Notifíquese esta resolución conforme dispone el artículo 248 de la Ley Orgánica del Poder Judicial, expresando que contra la misma cabe interponer recurso de casación cumpliendo los requisitos establecidos en los artículos 86 y siguientes de la Ley de esta Jurisdicción, en la redacción dada por la Ley Orgánica 7/2015, debiendo prepararse el recurso ante esta Sección en el plazo de treinta días contados desde el siguiente al de la notificación, previa constitución del depósitoprevisto en la Disposición Adicional Decimoquinta de la Ley Orgánica del Poder Judicial, bajo apercibimiento de no tener por preparado el recurso.

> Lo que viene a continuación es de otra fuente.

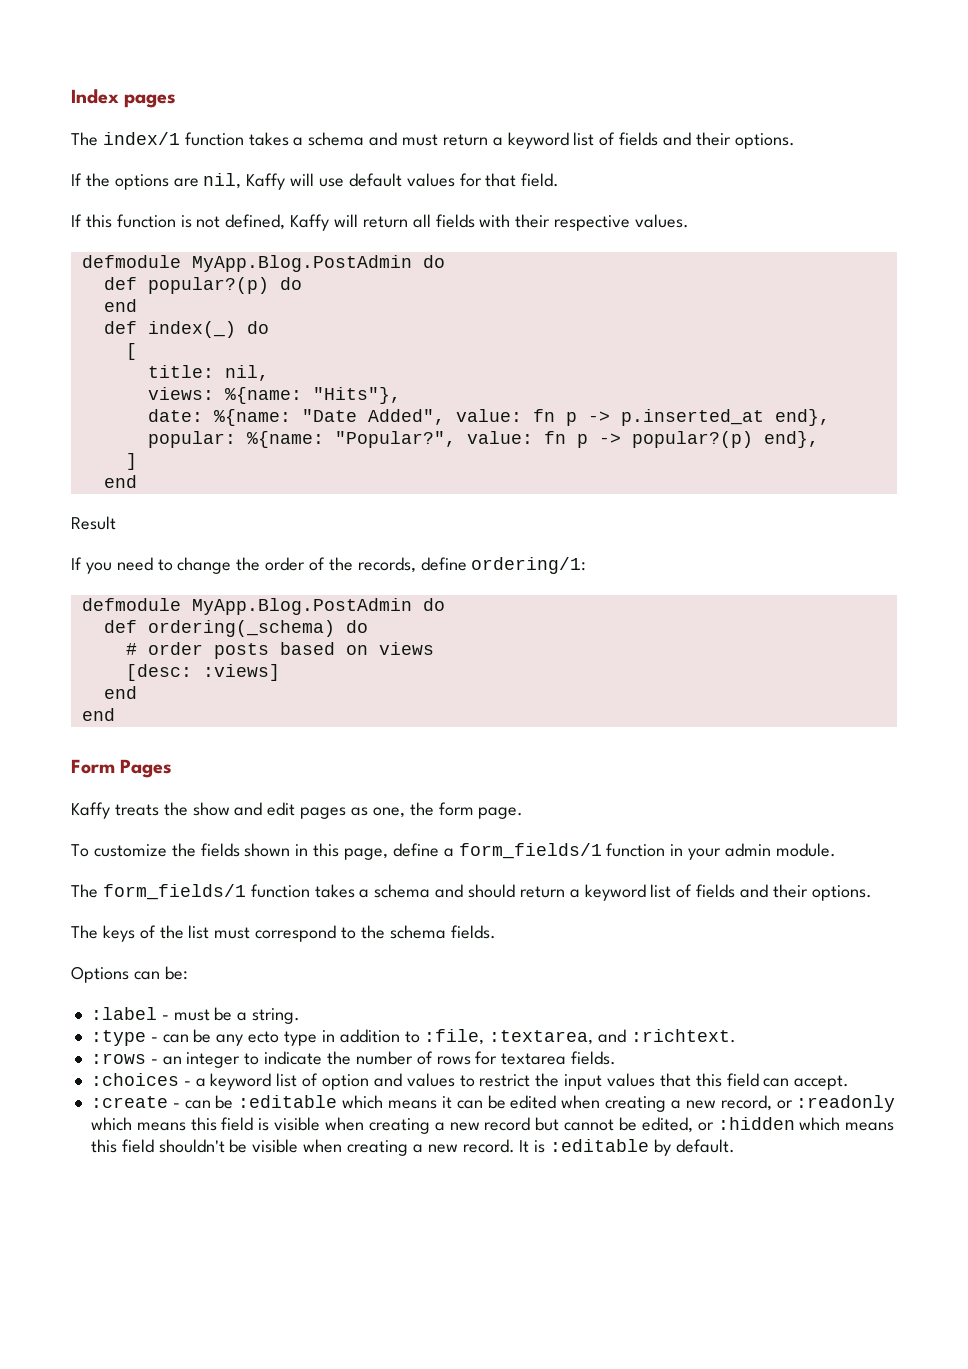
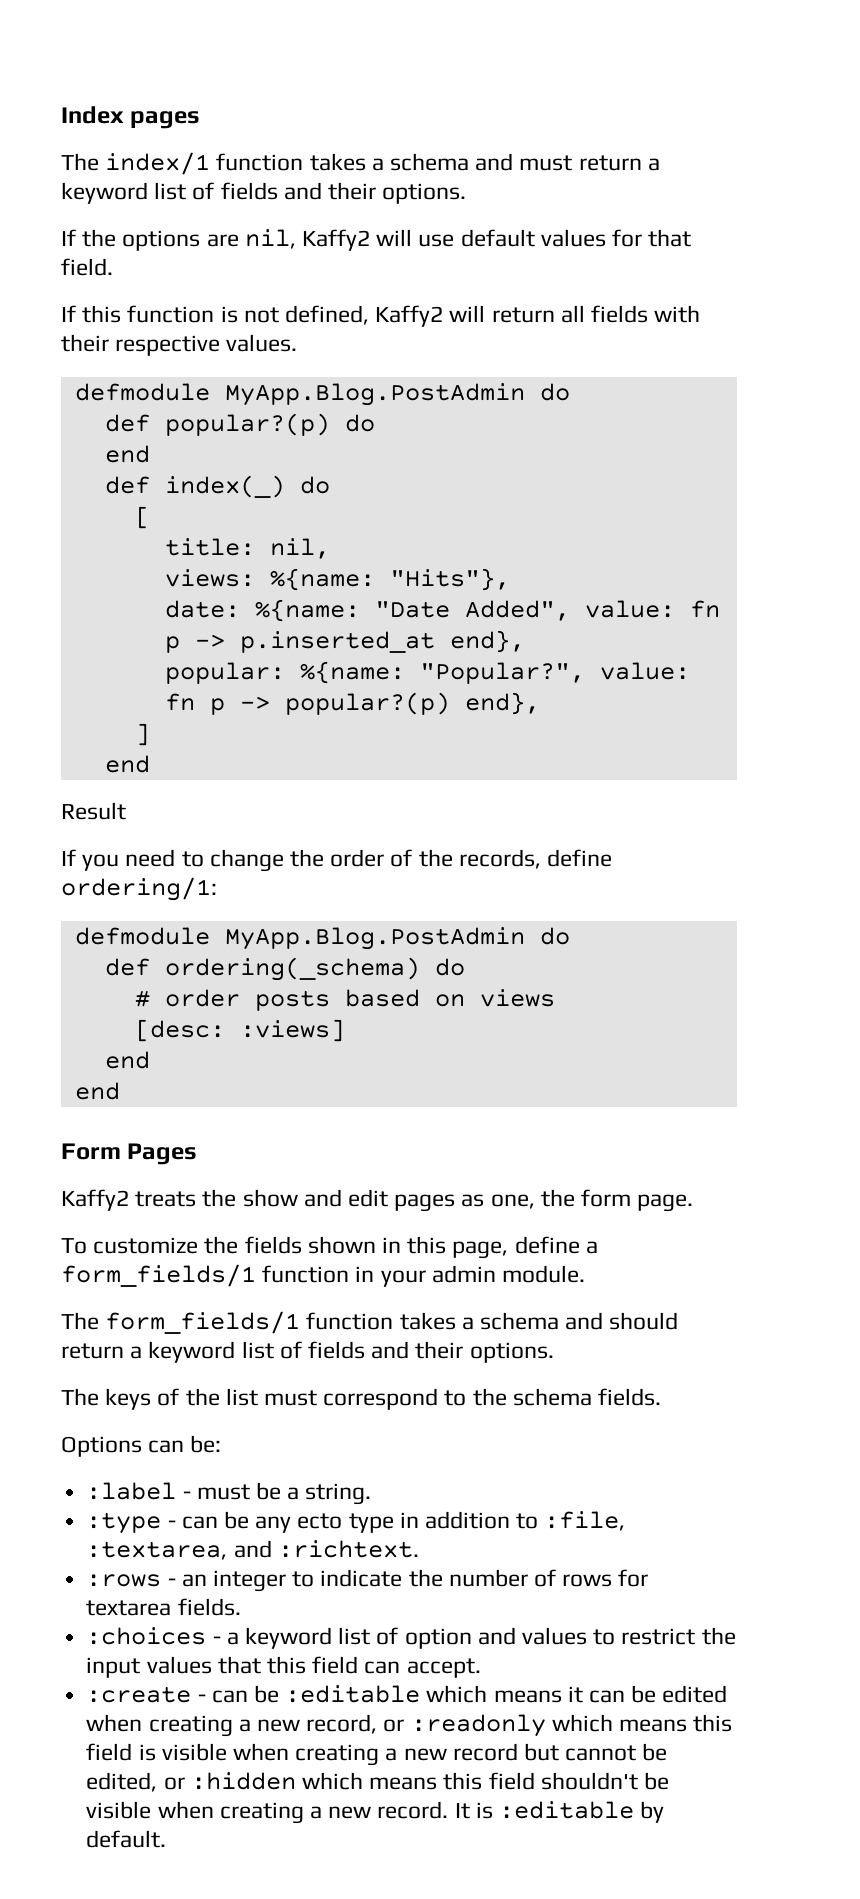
[246,173,286,190] Kaffy -> [302,229,371,251] Kaffy2
[290,214,330,231] Kaffy -> [375,305,444,327] Kaffy2
[71,802,110,819] Kaffy -> [61,1189,129,1211] Kaffy2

Dicho depósito habrá de realizarse mediante el ingreso de su importe en la Cuenta de Depósitos y Consignaciones de esta Sección, cuenta-expediente nº 2610-0000-93-0445-20 (Banco de Santander, Sucursal c/ Barquillo nº 49), especificando en el campo conceptodel documento Resguardo de ingreso que se trata de un 'Recurso' 24 Contencioso-Casación (50 euros). Si el ingreso se hace mediante transferencia bancaria, se realizará a la cuenta general nº 0049-3569-92-0005001274 (IBAN ES55-0049-3569 9200 0500 1274) y se consignará el número de cuenta-expediente 2610-0000-93-0445-20 en el campo 'Observaciones' o 'Concepto de la transferencia' y a continuación, separados por espacios, los demás datos de interés.
Así por esta nuestra Sentencia, lo pronunciamos, mandamos y firmamos.
La difusión del texto de esta resolución a partes no interesadas en el proceso en el que ha sido dictada sólo podrá llevarse a cabo previa disociación de los datos de carácter personal que los mismos contuvieran y con pleno respeto al derecho a la intimidad, a los derechos de las personas que requieran un especial deber de tutela o a la garantía del anonimato de las víctimas o perjudicados, cuando proceda.
Los datos personales incluidos en esta resolución no podrán ser cedidos, ni comunicados con fines contrarios a las leyes.